Assigned task → From the data below, set down exactly the lines between the one holding "shipping: 26.90 -> none" and the one holding "total: 703.78 -> 755.14", inclusive, and no others.

Data to examine →

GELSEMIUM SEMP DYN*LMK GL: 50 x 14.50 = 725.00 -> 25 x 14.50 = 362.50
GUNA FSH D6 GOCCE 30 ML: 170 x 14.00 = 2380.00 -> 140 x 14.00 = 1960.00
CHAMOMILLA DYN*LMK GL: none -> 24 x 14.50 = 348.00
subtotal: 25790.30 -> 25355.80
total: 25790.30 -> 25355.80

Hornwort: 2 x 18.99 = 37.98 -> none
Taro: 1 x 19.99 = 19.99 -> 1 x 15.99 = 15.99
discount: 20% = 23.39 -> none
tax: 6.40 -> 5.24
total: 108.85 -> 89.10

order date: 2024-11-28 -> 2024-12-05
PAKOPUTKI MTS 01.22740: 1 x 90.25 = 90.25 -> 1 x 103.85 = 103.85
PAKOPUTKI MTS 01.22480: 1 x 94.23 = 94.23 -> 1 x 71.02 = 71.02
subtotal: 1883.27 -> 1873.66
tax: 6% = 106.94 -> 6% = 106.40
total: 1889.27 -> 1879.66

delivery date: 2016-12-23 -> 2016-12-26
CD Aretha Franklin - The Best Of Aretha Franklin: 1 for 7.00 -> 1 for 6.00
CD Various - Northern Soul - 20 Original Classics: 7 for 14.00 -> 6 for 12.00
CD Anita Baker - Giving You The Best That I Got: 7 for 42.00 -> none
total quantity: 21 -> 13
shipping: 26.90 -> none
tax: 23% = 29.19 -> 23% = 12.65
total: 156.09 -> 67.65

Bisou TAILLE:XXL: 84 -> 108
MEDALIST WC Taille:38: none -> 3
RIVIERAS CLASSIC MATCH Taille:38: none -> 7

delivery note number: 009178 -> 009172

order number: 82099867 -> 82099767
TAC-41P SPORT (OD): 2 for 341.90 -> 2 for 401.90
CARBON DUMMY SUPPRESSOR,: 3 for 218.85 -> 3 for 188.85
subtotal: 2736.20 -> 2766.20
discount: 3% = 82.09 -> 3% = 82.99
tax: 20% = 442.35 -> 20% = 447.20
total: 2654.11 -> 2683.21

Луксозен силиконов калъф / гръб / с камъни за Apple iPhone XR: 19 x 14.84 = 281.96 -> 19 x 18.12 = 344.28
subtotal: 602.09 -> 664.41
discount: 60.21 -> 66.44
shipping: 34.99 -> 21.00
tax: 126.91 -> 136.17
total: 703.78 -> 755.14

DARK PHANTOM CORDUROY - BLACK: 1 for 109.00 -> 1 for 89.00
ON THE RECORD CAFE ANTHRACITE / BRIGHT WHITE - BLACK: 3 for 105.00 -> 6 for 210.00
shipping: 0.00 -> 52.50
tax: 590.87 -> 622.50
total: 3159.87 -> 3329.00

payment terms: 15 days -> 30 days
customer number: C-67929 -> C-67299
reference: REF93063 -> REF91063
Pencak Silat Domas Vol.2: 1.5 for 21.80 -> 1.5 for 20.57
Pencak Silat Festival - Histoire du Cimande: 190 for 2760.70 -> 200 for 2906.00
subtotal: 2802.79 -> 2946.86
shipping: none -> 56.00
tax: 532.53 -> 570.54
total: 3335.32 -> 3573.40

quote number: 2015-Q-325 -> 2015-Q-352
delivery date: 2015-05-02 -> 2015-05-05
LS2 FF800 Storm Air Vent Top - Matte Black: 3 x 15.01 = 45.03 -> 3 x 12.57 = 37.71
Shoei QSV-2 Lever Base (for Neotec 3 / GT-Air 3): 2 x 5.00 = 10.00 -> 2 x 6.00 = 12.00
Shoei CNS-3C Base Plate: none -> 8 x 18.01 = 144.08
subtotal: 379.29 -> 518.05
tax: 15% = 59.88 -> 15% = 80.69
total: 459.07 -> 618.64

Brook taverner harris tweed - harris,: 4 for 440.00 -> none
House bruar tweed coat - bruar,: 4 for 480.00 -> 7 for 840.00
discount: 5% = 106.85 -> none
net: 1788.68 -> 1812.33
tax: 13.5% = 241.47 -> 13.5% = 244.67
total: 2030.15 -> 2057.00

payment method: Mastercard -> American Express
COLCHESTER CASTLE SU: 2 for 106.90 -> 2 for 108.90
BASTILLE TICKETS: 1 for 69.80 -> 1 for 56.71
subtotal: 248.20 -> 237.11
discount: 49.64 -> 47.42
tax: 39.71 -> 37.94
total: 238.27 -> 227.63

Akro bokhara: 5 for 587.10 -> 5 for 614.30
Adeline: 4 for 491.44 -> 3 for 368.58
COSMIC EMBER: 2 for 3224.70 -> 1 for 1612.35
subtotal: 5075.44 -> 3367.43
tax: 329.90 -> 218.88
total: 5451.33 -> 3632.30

Solved exercise →
shipping: 26.90 -> none
tax: 23% = 29.19 -> 23% = 12.65
total: 156.09 -> 67.65

Bisou TAILLE:XXL: 84 -> 108
MEDALIST WC Taille:38: none -> 3
RIVIERAS CLASSIC MATCH Taille:38: none -> 7

delivery note number: 009178 -> 009172

order number: 82099867 -> 82099767
TAC-41P SPORT (OD): 2 for 341.90 -> 2 for 401.90
CARBON DUMMY SUPPRESSOR,: 3 for 218.85 -> 3 for 188.85
subtotal: 2736.20 -> 2766.20
discount: 3% = 82.09 -> 3% = 82.99
tax: 20% = 442.35 -> 20% = 447.20
total: 2654.11 -> 2683.21

Луксозен силиконов калъф / гръб / с камъни за Apple iPhone XR: 19 x 14.84 = 281.96 -> 19 x 18.12 = 344.28
subtotal: 602.09 -> 664.41
discount: 60.21 -> 66.44
shipping: 34.99 -> 21.00
tax: 126.91 -> 136.17
total: 703.78 -> 755.14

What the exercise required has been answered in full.